I get a whole lot sometimes inside the top cover but they never seem to bother anything so I leave them be. I also keep a smoker box out by the hives at home and I drop my hot, corked smoker in there when I'm done inspecting. The earwigs love that container too so it's not like they're in the hive to bother the bees. I think they just like the shelter!


----------



## Pete O (Jul 13, 2013)

Thanks for the responses everyone. The earwigs had been a concern for a while; I still don't like them but now I won't be going out of the way to get rid of them.


----------



## Colino (May 28, 2013)

Hello:
I read somewhere that Chandler was experimenting with putting trash in the bottom of TBH's like, straw and leaves etc. to more recreate a natural condition as in a feral hive. I believe he mentioned how the earwigs would live in the trash and prey upon pestilence like SHB and Varroa. I could be remembering this wrong because of the countless articles I've read and videos I've watched in the last 2 months, so forgive my old brain.
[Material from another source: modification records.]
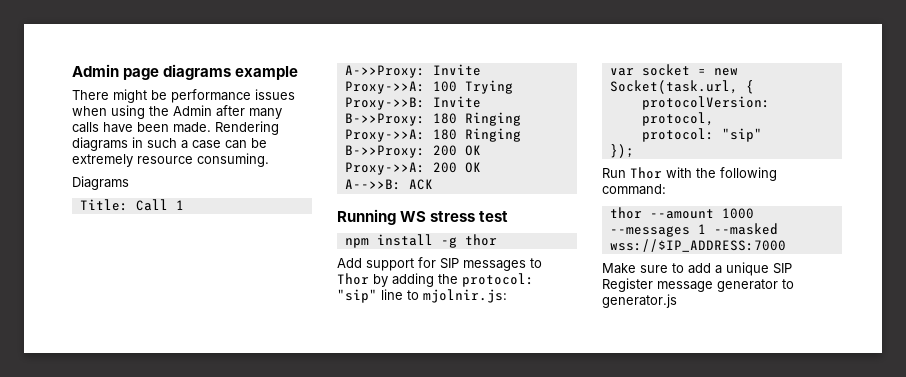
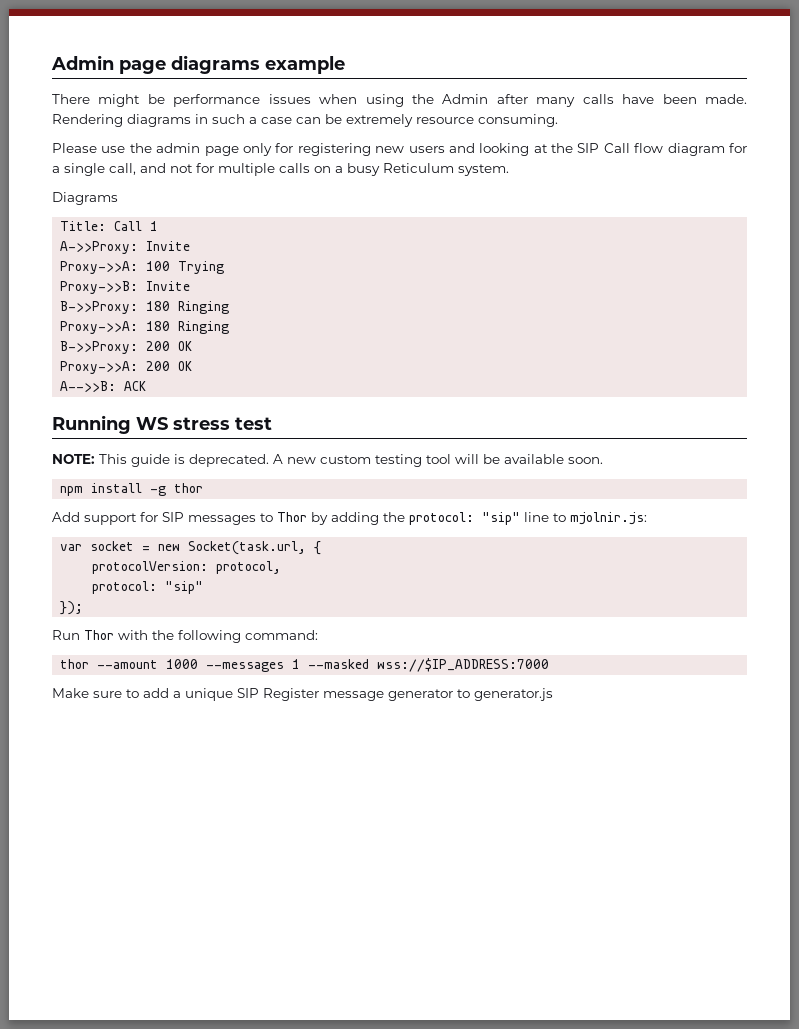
(269, 160) none -> [52,143,748,156] [52,163,509,176] // Please use the admin page only for registering new users and looking at the SIP Call flow diagram for a single call, and not for multiple calls on a busy Reticulum system.
(509, 216) none -> [52,454,603,467] // NOTE: This guide is deprecated. A new custom testing tool will be available soon.

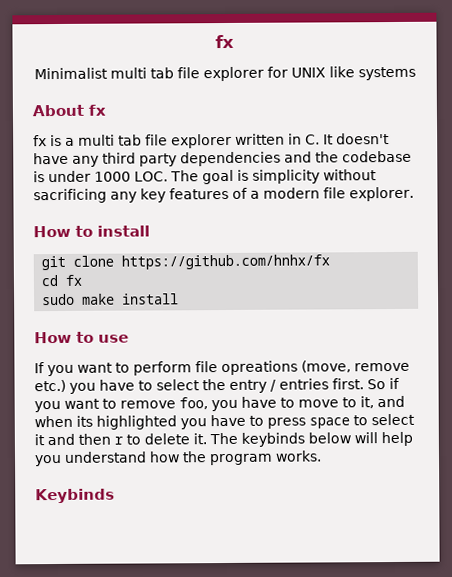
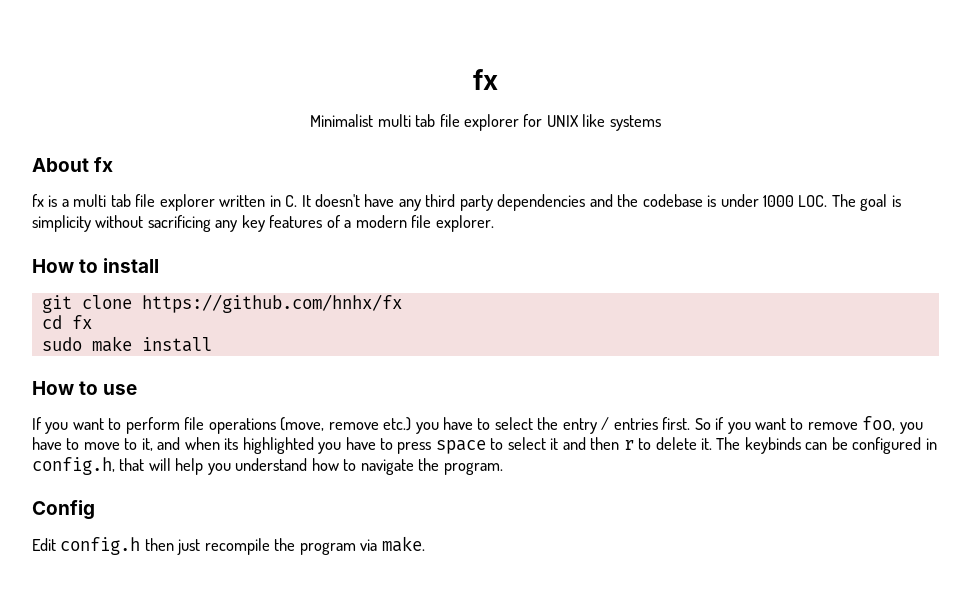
[221,360,298,376] opreations -> [208,418,276,434] operations
[308,432,351,444] below -> [805,437,937,454] [32,457,145,475] can be configured in config.h, that
[182,450,322,466] [35,488,115,504] the program works. // Keybinds -> [343,458,503,475] [32,500,95,520] [32,536,425,555] to navigate the program. // Config // Edit config.h then just recompile the program via make.

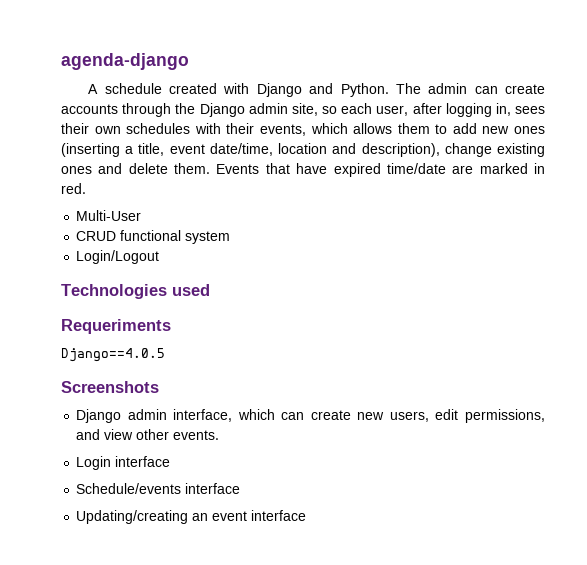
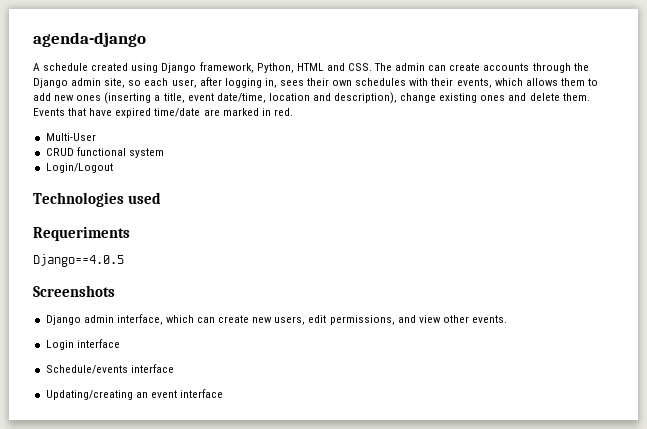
[223,83,389,97] with Django and Python. -> [131,62,372,73] using Django framework, Python, HTML and CSS.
Anybody else know or remember anything about this experiment?


----------



## mokhtar (Sep 28, 2013)

Yes, that's just what Chandler mentioned. He said that earwigs being omnivorous would feed on anything,
including varroa mites and the like and would get rid of them for us. He also mentioned that earwigs and bees cohabit and that earwigs never seem to do any damage to bees.


----------